[Start of section]

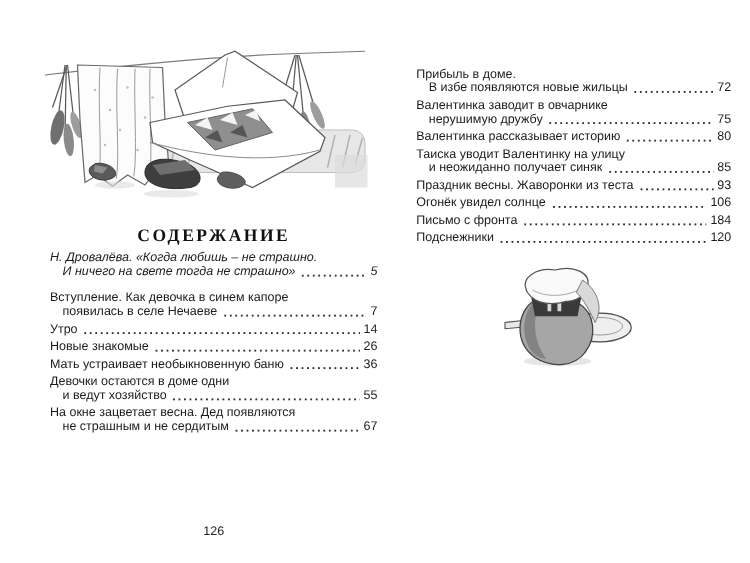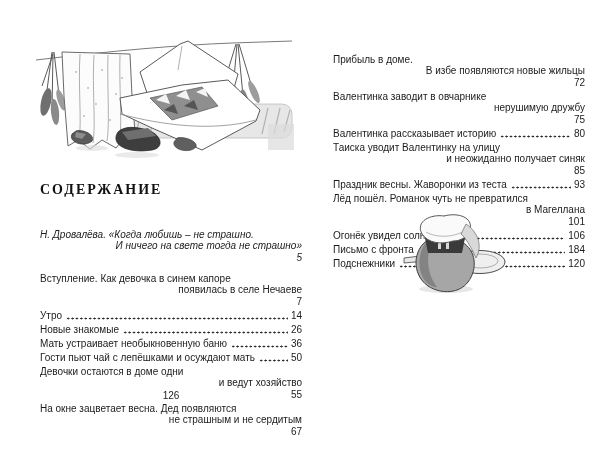--- a/index.html
+++ b/index.html
@@ -3,29 +3,29 @@
 <meta charset="utf-8">
 <style>
   html,body{margin:0;padding:0;background:#ffffff;}
   #canvas{position:relative;width:600px;height:450px;background:#ffffff;overflow:hidden;
           font-family:"Liberation Sans",sans-serif;color:#1c1c1c;}
   .abs{position:absolute;}
   
   .toc{font-size:10px;line-height:11px;color:#1b1b1b;}
   .entry{margin-bottom:3px;}
   .entry.gap-after{margin-bottom:10px;}
-  .entry.italic{font-style:italic;margin-top:28px;}
+  .entry.italic{font-style:italic;}
   .line{display:flex;align-items:flex-end;white-space:nowrap;}
-  .line.cont{padding-left:10px;flex-direction:column;}
+  .line.cont{padding-left:10px;}
   .leader{flex:1;height:3px;margin:0 3px 1px 4px;
           background-image:radial-gradient(circle,#2e2e2e 0.9px,transparent 1.1px);
           background-size:4.4px 3px;background-repeat:repeat-x;background-position:left bottom;}
   .pg{flex:none;}
   .heading{font-family:"Liberation Serif",serif;font-weight:bold;font-size:14px;
-           letter-spacing:2px;color:#111;}
+           letter-spacing:2px;text-align:center;color:#111;}
   .folio{font-size:10px;text-align:center;color:#222;}
   svg{display:block;}
 </style>
 </head>
 <body>
 
 <div id="canvas">
 
   <div class="abs" style="left:32px;top:28px;width:266px;height:142px;">
     <svg width="266" height="142" viewBox="0 0 266 142">
@@ -146,48 +146,41 @@
       </div>
       <div class="entry">
         <div class="line">
           <span class="t">Мать устраивает необыкновенную баню</span>
           <span class="leader"></span>
           <span class="pg">36</span>
         </div>
       </div>
       <div class="entry">
         <div class="line">
-          <span class="t">Гости пьют чай с лепёшками и осуждают мать</span>
-          <span class="leader"></span>
-          <span class="pg">50</span>
-        </div>
-      </div>
-      <div class="entry">
-        <div class="line">
           <span class="t">Девочки остаются в доме одни</span>
         </div>
         <div class="line cont">
           <span class="t">и ведут хозяйство</span>
           <span class="leader"></span>
           <span class="pg">55</span>
         </div>
       </div>
       <div class="entry">
         <div class="line">
           <span class="t">На окне зацветает весна. Дед появляются</span>
         </div>
         <div class="line cont">
           <span class="t">не страшным и не сердитым</span>
           <span class="leader"></span>
           <span class="pg">67</span>
         </div>
       </div>
     </div>
 
-  <div class="abs folio" style="left:40px;top:390px;width:262px;">126</div>
+  <div class="abs folio" style="left:40px;top:420px;width:262px;">126</div>
 
   <div id="toc-right" class="abs toc" style="left:333px;top:26px;width:252px;margin-top:28px;">
       <div class="entry">
         <div class="line">
           <span class="t">Прибыль в доме.</span>
         </div>
         <div class="line cont">
           <span class="t">В избе появляются новые жильцы</span>
           <span class="leader"></span>
           <span class="pg">72</span>
@@ -218,30 +211,20 @@
           <span class="t">и неожиданно получает синяк</span>
           <span class="leader"></span>
           <span class="pg">85</span>
         </div>
       </div>
       <div class="entry">
         <div class="line">
           <span class="t">Праздник весны. Жаворонки из теста</span>
           <span class="leader"></span>
           <span class="pg">93</span>
-        </div>
-      </div>
-      <div class="entry">
-        <div class="line">
-          <span class="t">Лёд пошёл. Романок чуть не превратился</span>
-        </div>
-        <div class="line cont">
-          <span class="t">в Магеллана</span>
-          <span class="leader"></span>
-          <span class="pg">101</span>
         </div>
       </div>
       <div class="entry">
         <div class="line">
           <span class="t">Огонёк увидел солнце</span>
           <span class="leader"></span>
           <span class="pg">106</span>
         </div>
       </div>
       <div class="entry">

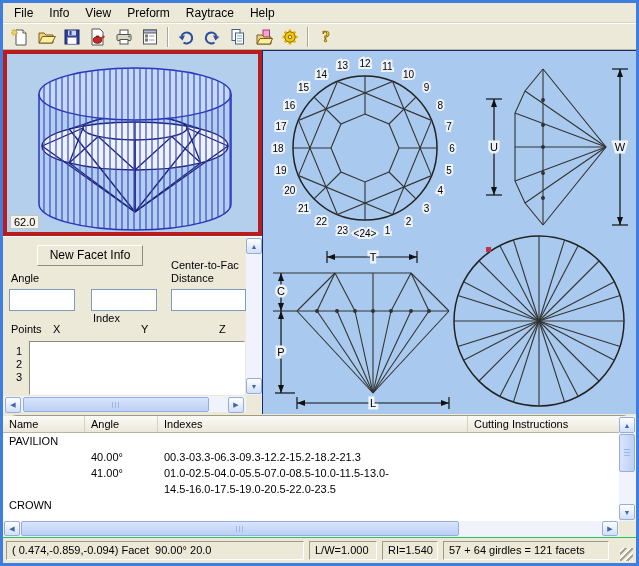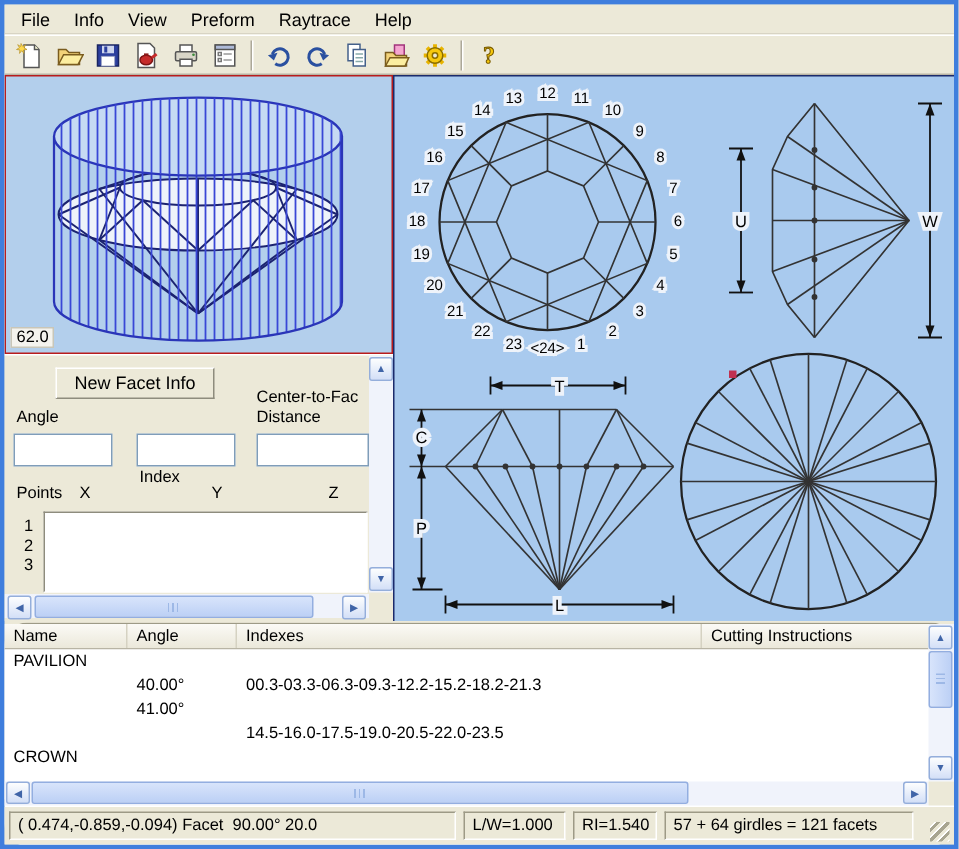--- a/index.html
+++ b/index.html
@@ -14,40 +14,40 @@
   
   .menubar{left:0;top:0;width:633px;height:20px;display:flex;align-items:center;
     background:#ece9d8;border-bottom:1px solid #d8d4c4;padding-left:3px;}
   .menu-item{padding:2px 8px;font-size:12px;cursor:default;}
   
   .toolbar{left:0;top:20px;width:633px;height:27px;display:flex;align-items:center;
     background:#ece9d8;border-top:1px solid #fff;border-bottom:1px solid #b9b5a5;padding-left:4px;}
   .tbtn{width:24px;height:23px;display:flex;align-items:center;justify-content:center;margin:0 1px;}
   .tsep{width:2px;height:20px;margin:0 4px;border-left:1px solid #aca899;border-right:1px solid #fff;}
   
-  .preview{left:0;top:47px;width:259px;height:186px;background:#b3cfec;border:1px solid #b91c1c;overflow:hidden;}
+  .preview{left:0;top:47px;width:259px;height:186px;background:#b3cfec;border:4px solid #b91c1c;overflow:hidden;}
   .angle-chip{position:absolute;left:3px;bottom:3px;background:#f4f3ee;border:1px solid #c9c6b8;padding:0 3px;font-size:11px;}
   .facet-panel{left:0;top:233px;width:259px;height:178px;background:#ece9d8;border-top:1px solid #fff;overflow:hidden;}
   .fp-title{position:absolute;left:6px;top:8px;width:106px;height:21px;line-height:19px;text-align:center;
     background:#ece9d8;border:1px solid;border-color:#fff #8e8c7d #8e8c7d #fff;font-size:12px;margin-left:28px;}
   .fp-label{position:absolute;font-size:11px;}
   .fp-input{position:absolute;width:66px;height:22px;border:1px solid #7f9db9;background:#fff;font:11px "Liberation Sans",sans-serif;padding:1px 3px;}
   .fp-list{position:absolute;left:26px;top:104px;width:216px;height:54px;background:#fff;
     border:1px solid;border-color:#8e8c7d #fff #fff #8e8c7d;}
   
   .drawing{left:259px;top:47px;width:374px;height:364px;background:#a9caee;
     border-left:1px solid #1b2a6b;border-top:1px solid #1b2a6b;overflow:hidden;}
   .dline{stroke:#333;stroke-width:1.1;fill:none;}
   .dthick{stroke:#222;stroke-width:1.5;fill:none;}
   .dim{stroke:#111;stroke-width:1.2;fill:none;}
   .dimhead{fill:#111;stroke:none;}
   .halo{font:10px "Liberation Sans",sans-serif;fill:#000;stroke:#eef3fa;stroke-width:4px;paint-order:stroke;text-anchor:middle;}
   .dimlbl{font:11px "Liberation Sans",sans-serif;fill:#000;stroke:#eef3fa;stroke-width:5px;paint-order:stroke;text-anchor:middle;}
   
-  .gtable{left:0;top:412px;width:633px;height:149px;background:#ffffff;border-top:1px solid #9d9a86;border-radius:15px;}
+  .gtable{left:0;top:412px;width:633px;height:149px;background:#22c55e;border-top:1px solid #9d9a86;border-radius:15px;}
   .ghead{position:absolute;left:0;top:0;width:616px;height:17px;display:flex;
     background:linear-gradient(#fbfaf6,#ebe8da);border-bottom:1px solid #b8b4a4;}
   .ghead .hc{padding:2px 6px;border-right:1px solid #d5d2c2;font-size:11px;overflow:hidden;white-space:nowrap;}
   .gbody{position:absolute;left:0;top:17px;width:616px;height:100px;background:#fff;overflow:hidden;}
   .grow{display:flex;height:16px;line-height:16px;white-space:nowrap;}
   .grow .c-name{width:82px;padding-left:6px;}
   .grow .c-angle{width:73px;padding-left:6px;}
   .grow .c-idx{flex:1;padding-left:6px;}
   
   .sbtn{position:absolute;background:linear-gradient(#fdfefe,#d3dff7);border:1px solid #94aedb;border-radius:2px;
@@ -423,20 +423,21 @@
         <div class="c-idx"></div>
       </div>
       <div class="grow">
         <div class="c-name"></div>
         <div class="c-angle">40.00°</div>
         <div class="c-idx">00.3-03.3-06.3-09.3-12.2-15.2-18.2-21.3</div>
       </div>
       <div class="grow">
         <div class="c-name"></div>
         <div class="c-angle">41.00°</div>
+        <div class="c-idx">01.0-02.5-04.0-05.5-07.0-08.5-10.0-11.5-13.0-</div>
       </div>
       <div class="grow">
         <div class="c-name"></div>
         <div class="c-angle"></div>
         <div class="c-idx">14.5-16.0-17.5-19.0-20.5-22.0-23.5</div>
       </div>
       <div class="grow">
         <div class="c-name">CROWN</div>
         <div class="c-angle"></div>
         <div class="c-idx"></div>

[End of section]

**Directions for this task:**
From the listing above, return each line with the word "size".

**Written solution:**
   .toc{font-size:10px;line-height:11px;color:#1b1b1b;}
           background-size:4.4px 3px;background-repeat:repeat-x;background-position:left bottom;}
   .heading{font-family:"Liberation Serif",serif;font-weight:bold;font-size:14px;
   .folio{font-size:10px;text-align:center;color:#222;}
   .menu-item{padding:2px 8px;font-size:12px;cursor:default;}
   .angle-chip{position:absolute;left:3px;bottom:3px;background:#f4f3ee;border:1px solid #c9c6b8;padding:0 3px;font-size:11px;}
     background:#ece9d8;border:1px solid;border-color:#fff #8e8c7d #8e8c7d #fff;font-size:12px;margin-left:28px;}
   .fp-label{position:absolute;font-size:11px;}
   .ghead .hc{padding:2px 6px;border-right:1px solid #d5d2c2;font-size:11px;overflow:hidden;white-space:nowrap;}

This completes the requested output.